ASSIGNED TASK: Copy the lines exactly as they appear, starting with the first line of the records and ending with the line that contains "Laser Cut Wood".

MATERIAL FOR THIS EXERCISE:
______

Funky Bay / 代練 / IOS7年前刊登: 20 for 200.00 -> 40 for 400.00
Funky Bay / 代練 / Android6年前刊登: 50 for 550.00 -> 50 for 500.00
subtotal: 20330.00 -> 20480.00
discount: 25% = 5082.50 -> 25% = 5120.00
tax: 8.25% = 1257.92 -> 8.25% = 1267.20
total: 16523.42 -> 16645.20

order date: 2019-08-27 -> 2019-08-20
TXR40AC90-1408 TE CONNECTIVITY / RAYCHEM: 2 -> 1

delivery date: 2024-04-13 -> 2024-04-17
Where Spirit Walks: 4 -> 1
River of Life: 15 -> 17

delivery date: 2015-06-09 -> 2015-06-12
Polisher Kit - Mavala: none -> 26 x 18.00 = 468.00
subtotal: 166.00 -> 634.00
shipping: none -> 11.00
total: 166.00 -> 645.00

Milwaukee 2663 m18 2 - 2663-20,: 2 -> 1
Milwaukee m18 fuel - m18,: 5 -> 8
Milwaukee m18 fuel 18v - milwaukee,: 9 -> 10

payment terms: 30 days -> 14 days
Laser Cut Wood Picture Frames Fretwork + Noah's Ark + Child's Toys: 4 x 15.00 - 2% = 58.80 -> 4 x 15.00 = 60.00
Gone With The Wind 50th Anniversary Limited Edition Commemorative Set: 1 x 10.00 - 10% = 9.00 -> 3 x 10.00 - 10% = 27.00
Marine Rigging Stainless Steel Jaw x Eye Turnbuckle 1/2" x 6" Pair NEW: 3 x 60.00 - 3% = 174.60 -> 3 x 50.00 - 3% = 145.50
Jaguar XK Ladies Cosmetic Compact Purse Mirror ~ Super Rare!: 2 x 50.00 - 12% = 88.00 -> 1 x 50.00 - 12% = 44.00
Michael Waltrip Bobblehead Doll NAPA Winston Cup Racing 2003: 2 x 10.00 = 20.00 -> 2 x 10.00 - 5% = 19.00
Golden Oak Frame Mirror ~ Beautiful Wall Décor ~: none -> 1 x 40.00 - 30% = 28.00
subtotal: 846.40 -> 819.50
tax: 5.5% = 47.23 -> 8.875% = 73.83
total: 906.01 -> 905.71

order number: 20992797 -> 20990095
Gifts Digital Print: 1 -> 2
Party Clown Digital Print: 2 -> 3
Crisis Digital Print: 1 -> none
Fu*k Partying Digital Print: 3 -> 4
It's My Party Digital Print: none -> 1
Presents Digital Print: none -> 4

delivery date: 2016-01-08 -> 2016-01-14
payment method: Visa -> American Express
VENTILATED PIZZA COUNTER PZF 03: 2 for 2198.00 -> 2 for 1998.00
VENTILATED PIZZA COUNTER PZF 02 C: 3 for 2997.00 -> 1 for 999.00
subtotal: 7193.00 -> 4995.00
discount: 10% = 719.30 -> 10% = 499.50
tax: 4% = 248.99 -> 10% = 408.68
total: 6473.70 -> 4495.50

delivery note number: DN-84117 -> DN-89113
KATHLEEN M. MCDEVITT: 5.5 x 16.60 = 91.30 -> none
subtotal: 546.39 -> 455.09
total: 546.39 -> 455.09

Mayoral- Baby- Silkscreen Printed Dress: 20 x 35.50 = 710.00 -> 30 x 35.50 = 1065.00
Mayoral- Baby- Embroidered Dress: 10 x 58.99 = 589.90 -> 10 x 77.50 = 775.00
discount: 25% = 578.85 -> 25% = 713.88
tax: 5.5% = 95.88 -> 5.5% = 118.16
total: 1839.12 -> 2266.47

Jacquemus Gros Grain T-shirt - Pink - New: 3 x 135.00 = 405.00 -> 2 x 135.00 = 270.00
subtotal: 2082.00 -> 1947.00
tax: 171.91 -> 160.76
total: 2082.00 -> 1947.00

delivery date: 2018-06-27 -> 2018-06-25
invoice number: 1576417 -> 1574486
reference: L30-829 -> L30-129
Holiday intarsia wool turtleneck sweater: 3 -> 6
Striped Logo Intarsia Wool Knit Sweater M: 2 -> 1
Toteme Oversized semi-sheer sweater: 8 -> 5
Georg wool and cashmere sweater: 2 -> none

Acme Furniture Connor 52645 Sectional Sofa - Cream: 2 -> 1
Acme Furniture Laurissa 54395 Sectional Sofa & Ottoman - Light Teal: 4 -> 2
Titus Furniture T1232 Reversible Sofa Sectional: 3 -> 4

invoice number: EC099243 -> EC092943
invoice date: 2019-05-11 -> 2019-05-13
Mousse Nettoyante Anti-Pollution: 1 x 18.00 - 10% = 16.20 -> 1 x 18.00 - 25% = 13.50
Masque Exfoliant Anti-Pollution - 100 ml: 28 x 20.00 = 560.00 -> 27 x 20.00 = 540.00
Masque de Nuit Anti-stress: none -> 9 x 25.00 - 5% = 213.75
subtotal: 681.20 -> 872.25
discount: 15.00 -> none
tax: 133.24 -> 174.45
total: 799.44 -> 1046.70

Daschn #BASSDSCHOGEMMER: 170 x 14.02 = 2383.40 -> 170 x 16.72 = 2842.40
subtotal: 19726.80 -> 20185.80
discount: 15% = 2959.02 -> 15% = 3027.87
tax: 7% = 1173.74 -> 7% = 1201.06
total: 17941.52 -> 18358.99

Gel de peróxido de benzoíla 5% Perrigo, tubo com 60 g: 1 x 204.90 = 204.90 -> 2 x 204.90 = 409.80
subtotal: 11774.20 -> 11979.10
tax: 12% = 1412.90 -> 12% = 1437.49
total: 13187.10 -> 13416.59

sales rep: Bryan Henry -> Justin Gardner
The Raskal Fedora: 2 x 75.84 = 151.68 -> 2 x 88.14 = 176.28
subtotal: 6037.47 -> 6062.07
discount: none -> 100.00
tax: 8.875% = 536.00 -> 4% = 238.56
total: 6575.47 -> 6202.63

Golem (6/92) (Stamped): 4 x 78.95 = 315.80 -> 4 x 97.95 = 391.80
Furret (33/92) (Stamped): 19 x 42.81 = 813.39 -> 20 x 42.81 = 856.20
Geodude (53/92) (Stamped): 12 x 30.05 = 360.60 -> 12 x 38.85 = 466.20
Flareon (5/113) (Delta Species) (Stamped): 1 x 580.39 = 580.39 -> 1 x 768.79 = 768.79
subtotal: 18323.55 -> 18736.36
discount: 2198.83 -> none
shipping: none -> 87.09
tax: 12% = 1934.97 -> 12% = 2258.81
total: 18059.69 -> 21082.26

______

WORKED SOLUTION:
Funky Bay / 代練 / IOS7年前刊登: 20 for 200.00 -> 40 for 400.00
Funky Bay / 代練 / Android6年前刊登: 50 for 550.00 -> 50 for 500.00
subtotal: 20330.00 -> 20480.00
discount: 25% = 5082.50 -> 25% = 5120.00
tax: 8.25% = 1257.92 -> 8.25% = 1267.20
total: 16523.42 -> 16645.20

order date: 2019-08-27 -> 2019-08-20
TXR40AC90-1408 TE CONNECTIVITY / RAYCHEM: 2 -> 1

delivery date: 2024-04-13 -> 2024-04-17
Where Spirit Walks: 4 -> 1
River of Life: 15 -> 17

delivery date: 2015-06-09 -> 2015-06-12
Polisher Kit - Mavala: none -> 26 x 18.00 = 468.00
subtotal: 166.00 -> 634.00
shipping: none -> 11.00
total: 166.00 -> 645.00

Milwaukee 2663 m18 2 - 2663-20,: 2 -> 1
Milwaukee m18 fuel - m18,: 5 -> 8
Milwaukee m18 fuel 18v - milwaukee,: 9 -> 10

payment terms: 30 days -> 14 days
Laser Cut Wood Picture Frames Fretwork + Noah's Ark + Child's Toys: 4 x 15.00 - 2% = 58.80 -> 4 x 15.00 = 60.00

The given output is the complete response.